Read the introduction
There was a famous science fiction writer, Jack Williamson, who lived in New Mexico. When he was a boy, he and his family traveled from western Texas to what would become their new homestead in a covered wagon. It was less than ten years after the Wright Brothers first flew at Kitty Hawk, commercial radio broadcasts in the United States were still five years away, women were still denied the right to vote by the US House of Representatives, and German zeppelins were bombing England. The American Century, driven by a love for technology, a booming economy, and a not always unfortunate involvement in armed conflicts was hardly begun, and yet in less then twenty years Williamson would be an active participant in the evolution of modern science fiction, spinning tales of interstellar adventure, where galaxies collided, worlds exploded, brave heroes won out against incredible odds, and beautiful damsels were rescued from the clutches of terrible aliens: tales of pioneers and far frontiers from a man who had been a pioneer and traveled to at least one frontier himself.
For all that people think that science fiction is about the future, it’s not. Like all fiction, it’s about today. It’s about the world we live in — what we think and feel about it, and how we think or fear it might change in the coming years. The stories that Williamson and other writers like him (EE “Doc” Smith, A.E. van Vogt, Isaac Asimov, L. Sprague de Camp) wrote before 1945 were published in cheap magazines — pulps — that were garish and brash, but were very much of their time. Golden Age science fiction, as it is known, reflected the first half of the American Century well. Brash and confident, it was ultimately optimistic fiction that put its faith in technology and the abilities of practical men to solve problems. That changed when the Enola Gay completed her mission in August of 1945. After the first atomic bomb had been dropped and the Second World War ended, we moved into the Cold War era. Technology and the people who created it became something to be feared, something more likely to destroy our world than save it. For all that a movie like Dr. Strangelove or: How I Learned to Stop Worrying and Love the Bomb was a comedy, it was painfully close to how the world viewed scientists. By the time the Cold War was in full flight science fiction writers were still producing fiction that could have appeared during the Golden Age, but darker, more pessimistic work like John Brunner’s The Sheep Look Up or J.G. Ballard’s The Drowned World was also being published. And when, during the 1980s, Margaret Thatcher became the Prime Minister of England and Ronald Reagan was elected as the American President, science fiction writers seemed to become much more overtly politically aware. It was around this time that British science fiction writers like M. John Harrison, Iain M. Banks, and others began to retool the classic stuff of science fiction, retaining the bright, shiny surface, but adding depth, complexity, and a sympathy for the political Left to the mix. In the United States, writers were taking a different tack, looking to the dark, gritty urban streets of cyberpunk, where technology was hijacked by the street and the first glimmerings of the Internet were imagined.

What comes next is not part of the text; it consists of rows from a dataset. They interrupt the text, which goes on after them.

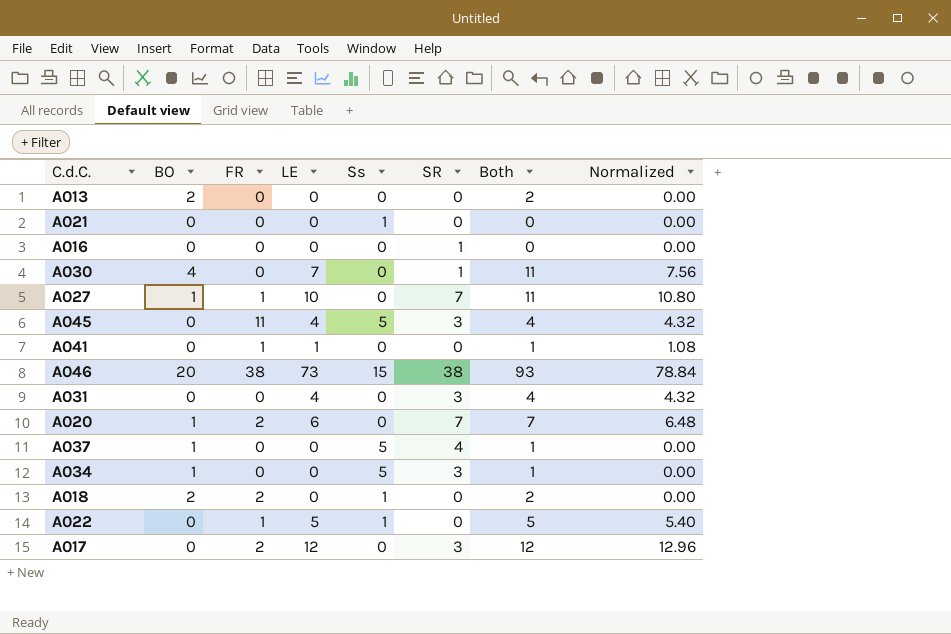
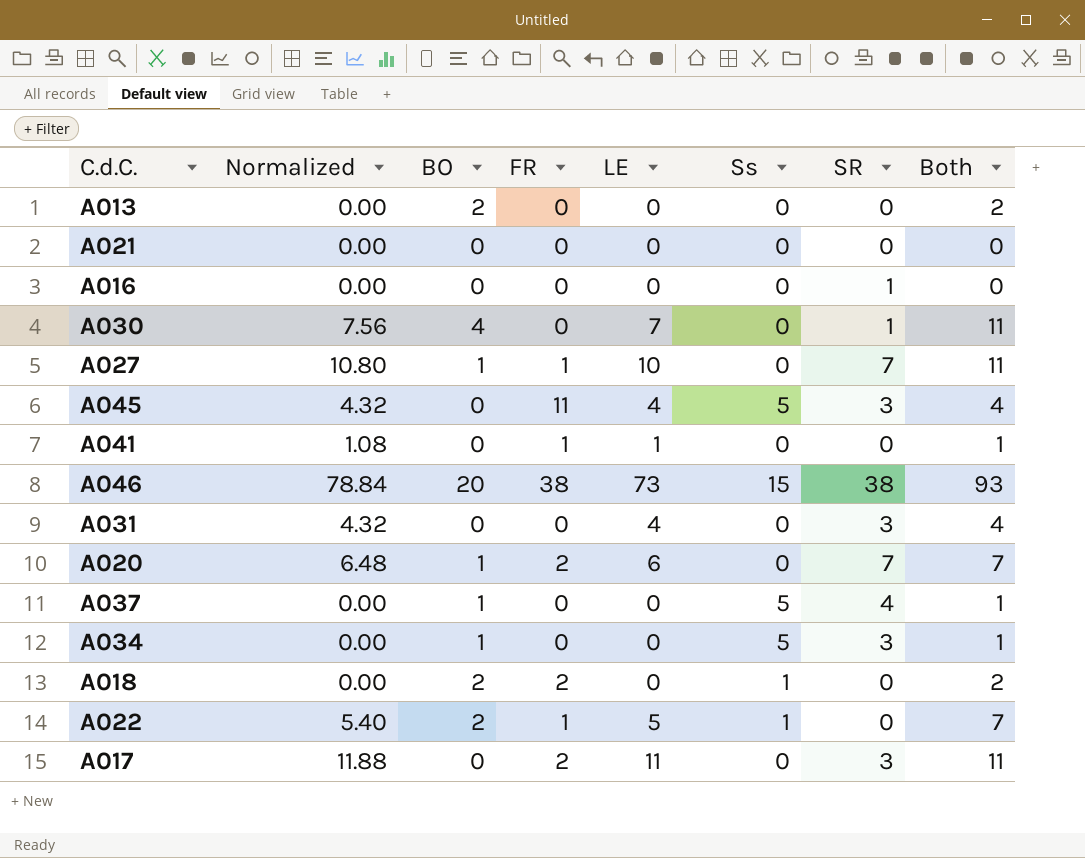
column Normalized | position: 8 -> 2
A021 | Ss: 1 -> 0
A022 | BO: 0 -> 2
A022 | Both: 5 -> 7
A017 | Normalized: 12.96 -> 11.88
A017 | LE: 12 -> 11
A017 | Both: 12 -> 11

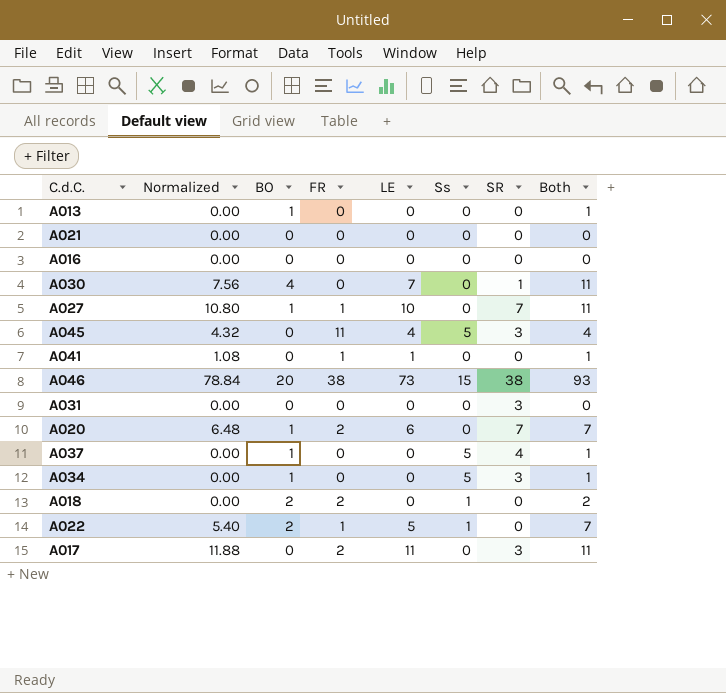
A013 | BO: 2 -> 1
A013 | Both: 2 -> 1
A016 | SR: 1 -> 0
A031 | Normalized: 4.32 -> 0.00
A031 | LE: 4 -> 0
A031 | Both: 4 -> 0

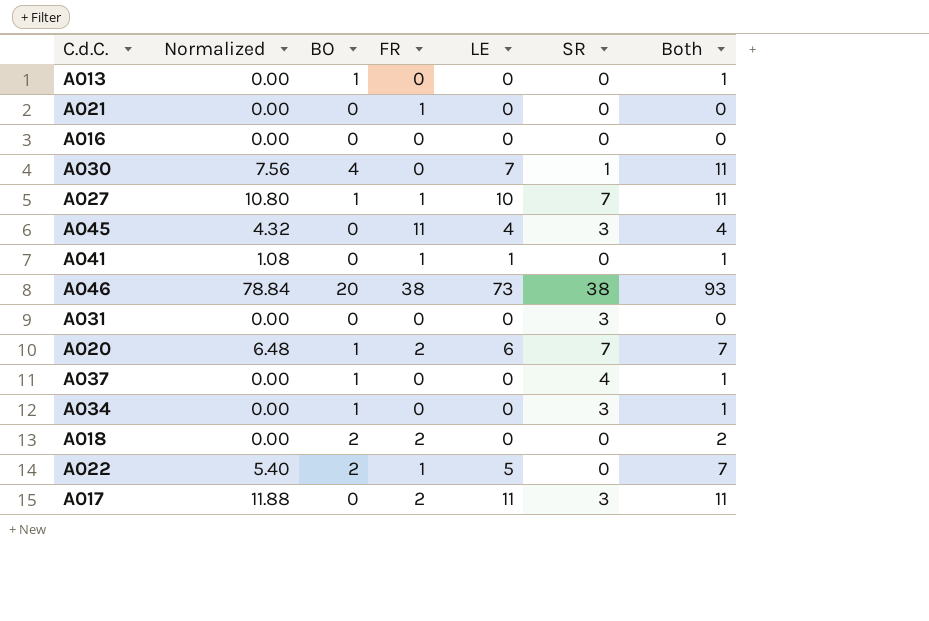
column Ss | position: 6 -> none
A021 | FR: 0 -> 1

All of which happened a long time ago. What does it all have to do with The Starry Rift, the book you’re now holding? Well, if science fiction is one of the ways we discuss what’s happening in the world we live in and how it might affect us, one of the stories that we tell ourselves about what tomorrow might be like, then it’s important that we hear those stories now. At a time when a major American city was only recently almost destroyed by an enormous hurricane, when international political and religious unrest seems to be spiraling ever out of control, and when technology is getting stranger and more abstract, we need to hear tales written today to explain the world we are living in and the world we might face.
And so, I turned to a handful of the best writers in the field, asking them to start with the world we’re living in and imagine new tomorrows that we might face: to write science fiction stories that would entertain, offer readers in 2008 the kind of thrill that readers in 1940 found in the pages of dusty magazines, but would not read like they were written half a hundred years ago. Stories filled with wonder, adventure, and a sense of fearlessly coming to grips with tomorrow. Some of the stories here are the sons and daughters of the kind of space adventure that made up much of science fiction for the longest time, but there are others that imagine entirely new and strange ways of living. These stories are not manifestoes, they are entertainments, but they also are the sound of us talking to tomorrow. I hope you enjoy reading them as much as I did, and that they perhaps offer more than just a little distraction.